In astronomy and cosmology, dark matter is a hypothetical form of matter that is undetectable by its emitted electromagnetic radiation, but whose presence can be inferred from gravitational effects on visible matter. According to present observations of structures larger than galaxies, as well as Big Bang cosmology, dark matter and dark energy could account for the vast majority of the (missing) mass in the observable universe.
Dark matter was postulated by Fritz Zwicky in 1934, to partially account for evidence of "missing mass" in the universe, including the rotational speeds of galaxies, orbital velocities of galaxies in clusters, gravitational lensing of background objects by galaxy clusters such as the Bullet Cluster, and the temperature distribution of hot gas in galaxies and clusters of galaxies. Fritz Zwicky is the "Father of Dark Matter," coining the term itself, as well as gravitational lensing and the sky survey technique.
Dark matter is believed to play a central role in structure formation and galaxy evolution, and has measurable effects on the anisotropy of the cosmic microwave background. All these lines of evidence suggest that galaxies, clusters of galaxies, and the universe as a whole contain far more matter than that which interacts with electromagnetic radiation: the remainder is frequently called the "dark matter component," even though there is a small amount of baryonic dark matter. The largest part of dark matter, which does not interact with electromagnetic radiation, is not only "dark" but also, by definition, utterly transparent.
The vast majority of the dark matter in the universe is believed to be nonbaryonic, which means that it contains no atoms and that it does not interact with ordinary matter via electromagnetic forces. The nonbaryonic dark matter includes neutrinos, and possibly hypothetical entities such as axions, or supersymmetric particles. Unlike baryonic dark matter, nonbaryonic dark matter does not contribute to the formation of the elements in the early universe ("big bang nucleosynthesis") and so its presence is revealed only via its gravitational attraction. In addition, if the particles of which it is composed are supersymmetric, they can undergo annihilation interactions with themselves resulting in observable by-products such as photons and neutrinos ("indirect detection").
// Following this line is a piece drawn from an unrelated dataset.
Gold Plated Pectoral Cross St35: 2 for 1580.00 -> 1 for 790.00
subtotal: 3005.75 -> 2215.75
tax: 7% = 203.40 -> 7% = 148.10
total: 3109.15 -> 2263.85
Nonbaryonic dark matter is classified in terms of the mass of the particle(s) that is assumed to make it up, and/or the typical velocity dispersion of those particles (since more massive particles move more slowly). There are three prominent hypotheses on nonbaryonic dark matter, called Hot Dark Matter (HDM), Warm Dark Matter (WDM), and Cold Dark Matter (CDM); some combination of these is also possible. The most widely discussed models for nonbaryonic dark matter are based on the Cold Dark Matter hypothesis, and the corresponding particle is most commonly assumed to be a neutralino. Hot dark matter might consist of (massive) neutrinos. Cold dark matter would lead to a "bottom-up" formation of structure in the universe while hot dark matter would result in a "top-down" formation scenario.
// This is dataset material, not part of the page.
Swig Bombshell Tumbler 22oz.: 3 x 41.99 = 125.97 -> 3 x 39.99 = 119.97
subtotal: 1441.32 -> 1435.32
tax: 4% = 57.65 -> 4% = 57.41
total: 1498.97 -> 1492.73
As important as dark matter is believed to be in the universe, direct evidence of its existence and a concrete understanding of its nature have remained elusive. Though the theory of dark matter remains the most widely accepted theory to explain the anomalies in observed galactic rotation, some alternative theories such as modified Newtonian dynamics and tensor-vector-scalar gravity have been proposed. None of these alternatives, however, has garnered equally widespread support in the scientific community.